Back in her home, Kiwi expresses her feeling to the only one she trusts - Charmaine, the squirrel. In a flashback, it is revealed that Charmaine is Orange's present to Kiwi when they were young, after she saved him from bullies. Kiwi fears what will become of her friendship with Orange. All appears to be lost until Orange visits Kiwi and gave her a packet of nuts for the squirrel, which she accepts.

Things take a turn for the better the next day in school. Kiwi and Orange are close friends again. Lemon returns Orange's jacket to him. While packing their stuff in the lockers, they had an unexpected guest - one of the four bullies that assaults Orange earlier - the same person who was injured by Kiwi. The bully is actually a prefect in school, and demands that Orange follow him to the principal's office. Worried that the prefect may be one of Lemon's protégés setting a trap for Orange, Kiwi keeps Orange's jacket as the prefect leads him away. Feeling suspicious, Kiwi unlocked Orange's locker with the keys in his jacket.

Inside Orange's locker, Kiwi finds a leather bag, full of money. Suspecting foul play, she removes the money away from Orange's locker. Meanwhile, Orange and the prefect reached the principal's office. Orange finds Lemon, and Lemon's cousin that picked on him, and he is relieved to learn the principal called him because he wanted Orange to make up with the bully.
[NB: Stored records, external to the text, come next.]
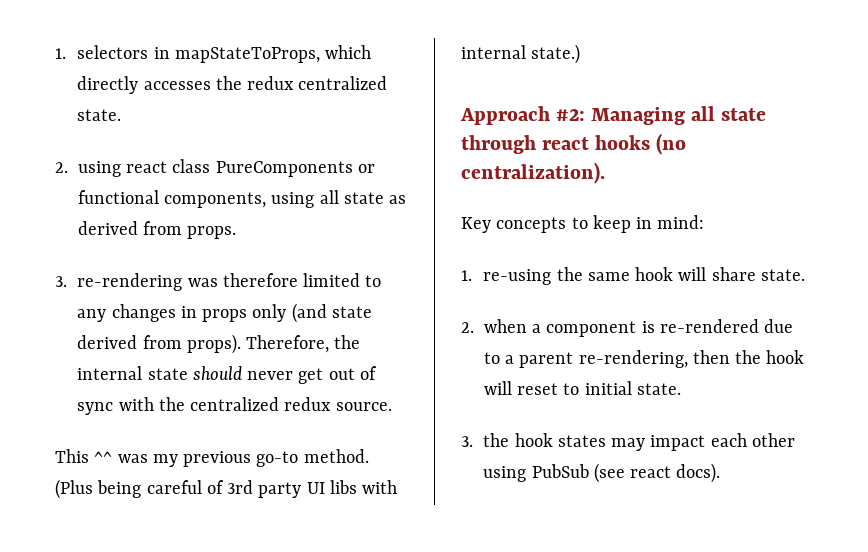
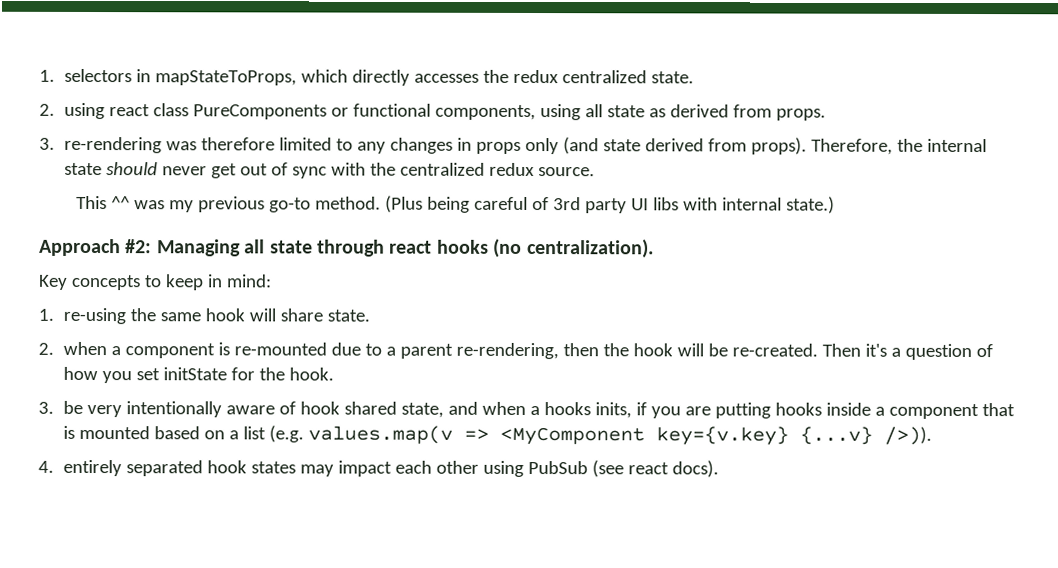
- 2. when a component is re-rendered due to a parent re-rendering, then the hook will reset to initial state.
- 3. the hook states may impact each other using PubSub (see react docs).
+ 2. when a component is re-mounted due to a parent re-rendering, then the hook will be re-created. Then it's a question of how you set initState for the hook.
+ 3. be very intentionally aware of hook shared state, and when a hooks inits, if you are putting hooks inside a component that is mounted based on a list (e.g. values.map(v => <MyComponent key={v.key} {...v} />)).
+ 4. entirely separated hook states may impact each other using PubSub (see react docs).

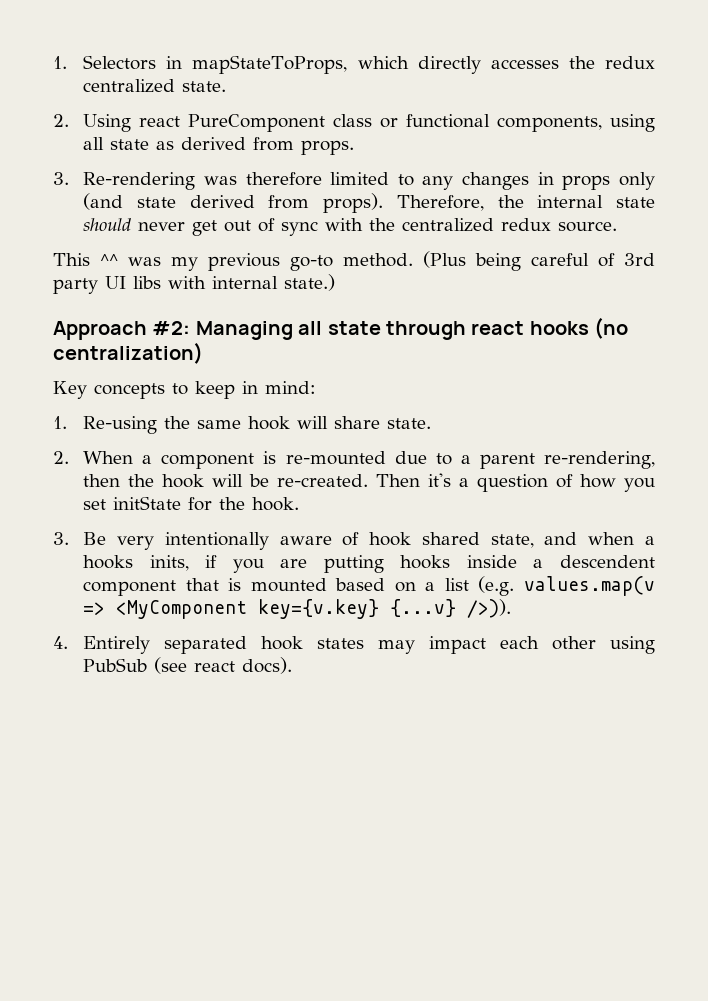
- 1. selectors in mapStateToProps, which directly accesses the redux centralized state.
+ 1. Selectors in mapStateToProps, which directly accesses the redux centralized state.
- 2. using react class PureComponents or functional components, using all state as derived from props.
+ 2. Using react PureComponent class or functional components, using all state as derived from props.
- 3. re-rendering was therefore limited to any changes in props only (and state derived from props).
+ 3. Re-rendering was therefore limited to any changes in props only (and state derived from props).
- Approach #2: Managing all state through react hooks (no centralization).
+ Approach #2: Managing all state through react hooks (no centralization)
- 1. re-using the same hook will share state.
+ 1. Re-using the same hook will share state.
- 2. when a component is re-mounted due to a parent re-rendering, then the hook will be re-created.
+ 2. When a component is re-mounted due to a parent re-rendering, then the hook will be re-created.
- 3. be very intentionally aware of hook shared state, and when a hooks inits, if you are putting hooks inside a component that is mounted based on a list (e.g. values.map(v => <MyComponent key={v.key} {...v} />)).
+ 3. Be very intentionally aware of hook shared state, and when a hooks inits, if you are putting hooks inside a descendent component that is mounted based on a list (e.g. values.map(v => <MyComponent key={v.key} {...v} />)).
- 4. entirely separated hook states may impact each other using PubSub (see react docs).
+ 4. Entirely separated hook states may impact each other using PubSub (see react docs).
But, out of the blue, the school's secretary enters, reporting the school's funds had been stolen, and all the students in the school are called to an assembly.

Kiwi, still holding the bag of money she found in Orange's locker, which she guesses is the school fund, hides in the school's garbage disposal room, where she tips all the money into a nearby garbage bin.

As Kiwi met Orange in the hall, the school's janitor, an elderly woman, comes to collect the garbage. The prefect who was previously assaulted by Kiwi was doing a clean sweep of the school to ensure all students are in the assembly, when he saw the janitor taking out the trash. Seeing her taking out a leather bag, he halts the janitor and demands she follows him to meet the principal.

In the assembly, prefects are searching every student when the prefect led the janitor to the hall, telling the school's staff the stolen school funds has been found. A student mentions seeing Kiwi sneaking to the garbage disposal room earlier with the bag of money. With all evidence pointing at Kiwi as the thief, courtesy of the prefect who made up a story on how she could've gotten away with the money, poor Kiwi had to be sent back home, while the school decides whether to expel her.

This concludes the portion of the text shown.